Please provide some inputs on this requirement?

I would appreciate help on this.

Thanks in advance.

Regards,

JeenatH

Find more posts tagged with

Documentum

Comments

bacham2

It depends how you manage OCR. If you use a searchable PDF (i.e. PDF contains bitmap layer + OCRed text layer), there's not much you can do to identify those unless did something upstream to tag those (e.g. you set some metadata to identify those or create audit record). If it's a text rendition, you can query those.

jeenathreddy.gade

Thanks bacham for your quick response.

Documents are already available in the repository, which are non-searchable, so now I can’s set meta data on those. I want find them using any metadata, which identifies the searchable OR non-searchable? Do we have any specific attribute, which tells searchable versus non-searchable? Content server updates any meta data by default for all documents?
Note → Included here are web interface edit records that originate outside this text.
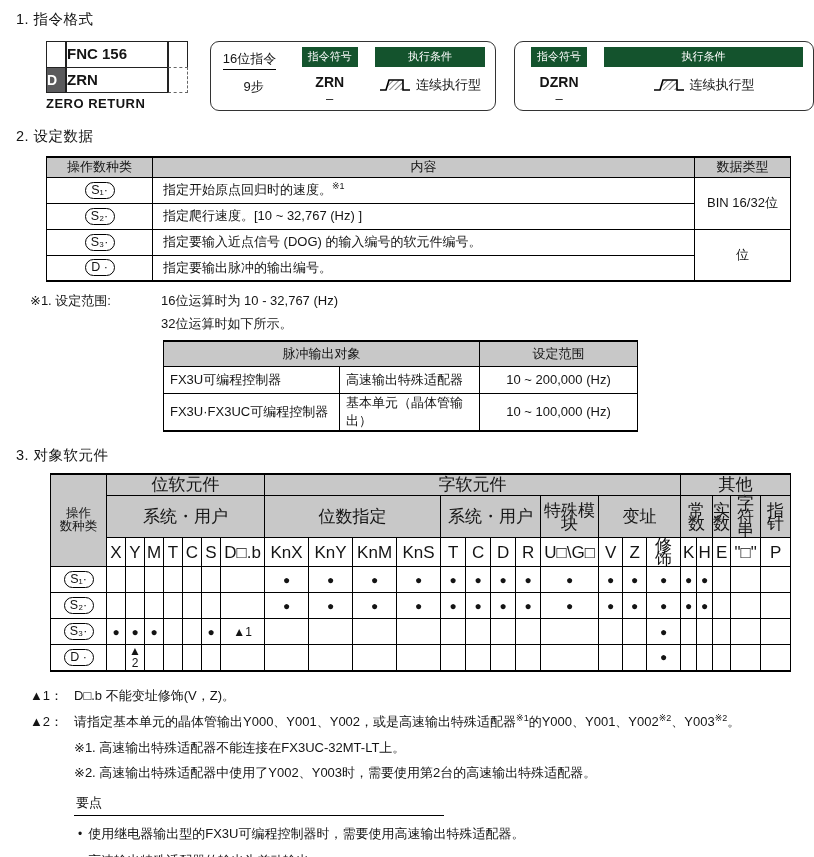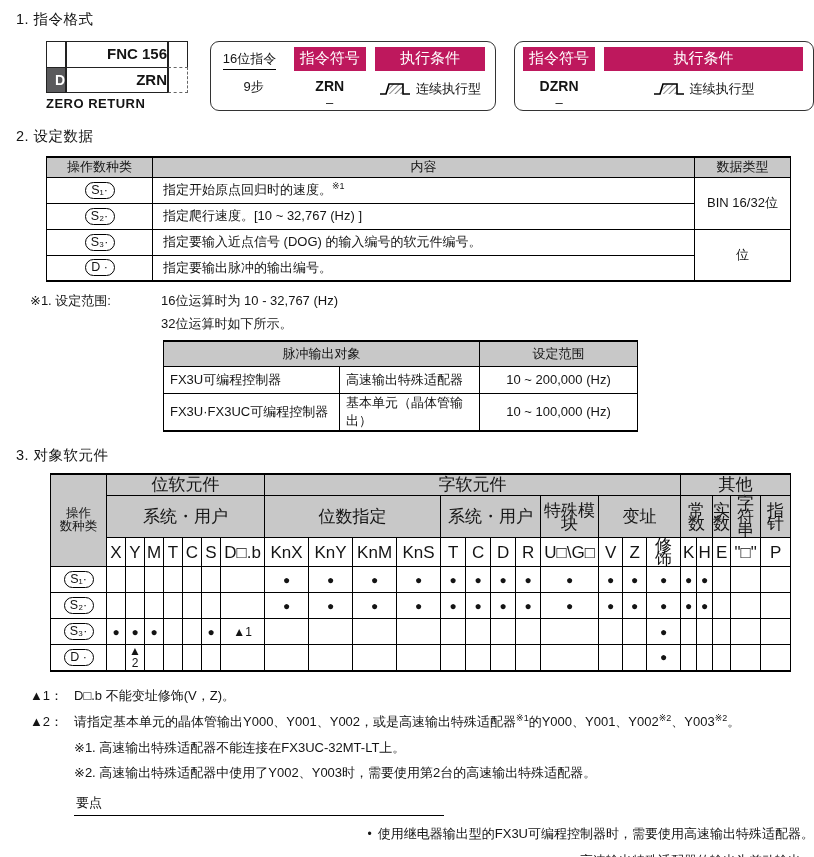"FNC 156" .fnc-cell { text-align: right -> left }
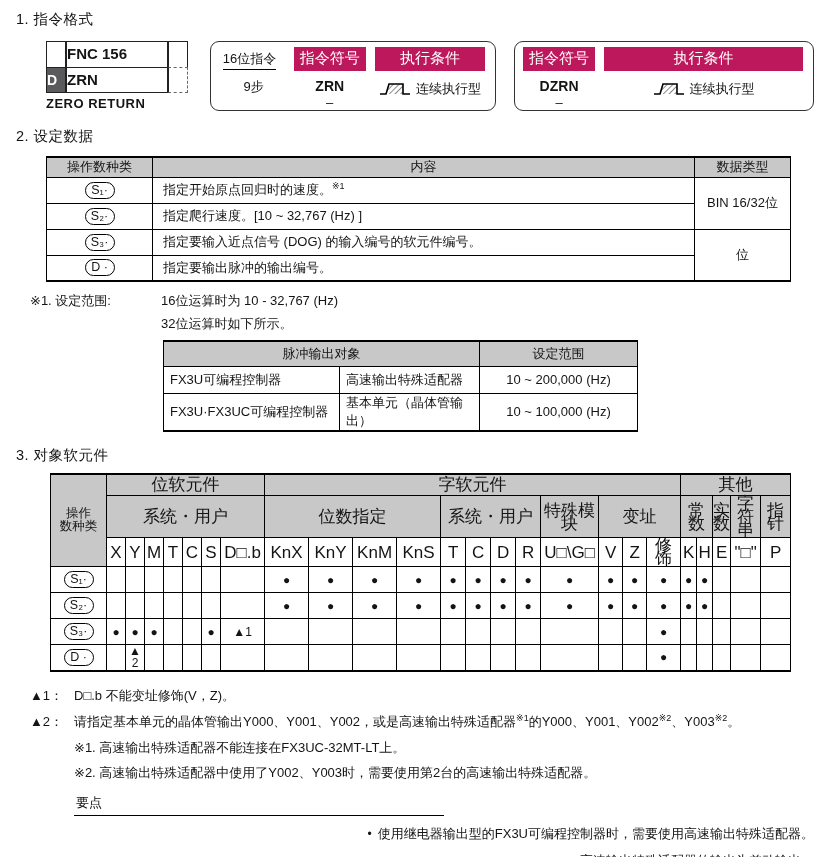"指令符号" .badge { background: #be185d -> #14532d; font-size: 15px -> 11px }
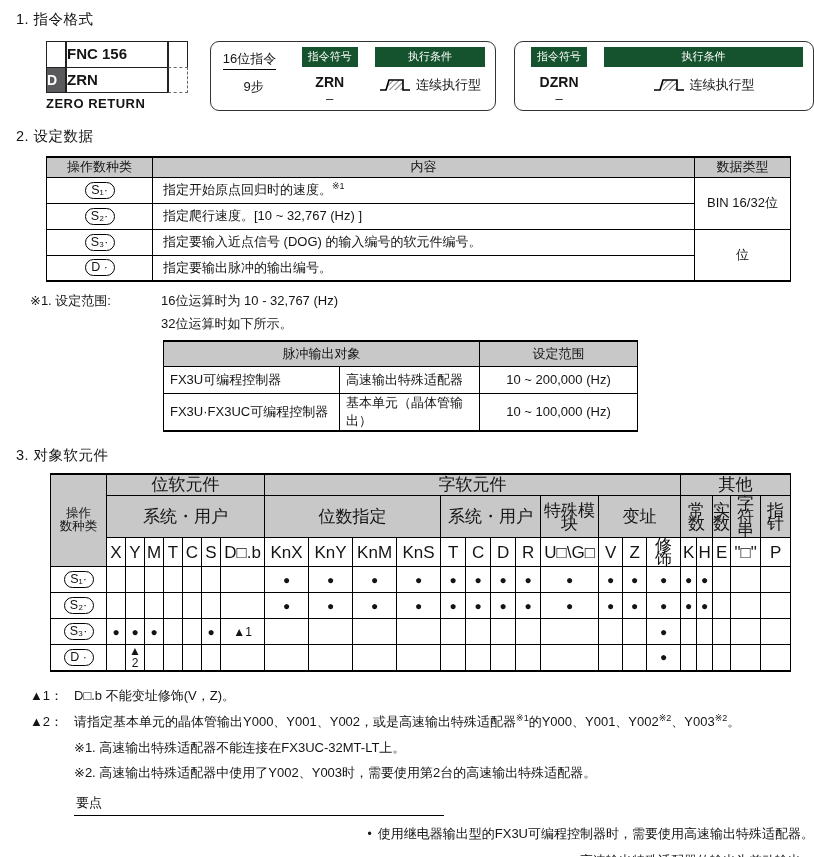"使用继电器输出型的FX3U可编程控制器时，需要使用高速输出特殊适配器。" .bullet-line { text-align: right -> none }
How can I identify those documents are text rendition?

DCTM_Guru

As bacham said, if the PDF file contains text in the image, there is no way you can tell if the file is searchable or just pdf wrapped image (that doesnt contain text). That being said, if you exclude this format, and you want to tell if tiff image has text rendition, then look for two dmr_content object associated with same dm_sysobject:

select * from dmr_content where any i_parent_id = "<r_object_id>"

Use this with group by / count function to get what you desired.

Julien.Fontaine

We use a specific development to identify if integrated document are PDF OCR or not. We use PDFBox and java development.

jeenathreddy.gade

Thanks Johnny, can you please give me complete query on dmr_content, since I did not get. Thanks.

DCTM_Guru

You can have multiple content files (eg renditions) associated to single sysobject. To find which sysobject has multiple content files, you will need to use group by/count function. I'm not a SQL guru, so I dont know the syntax off the top of my head.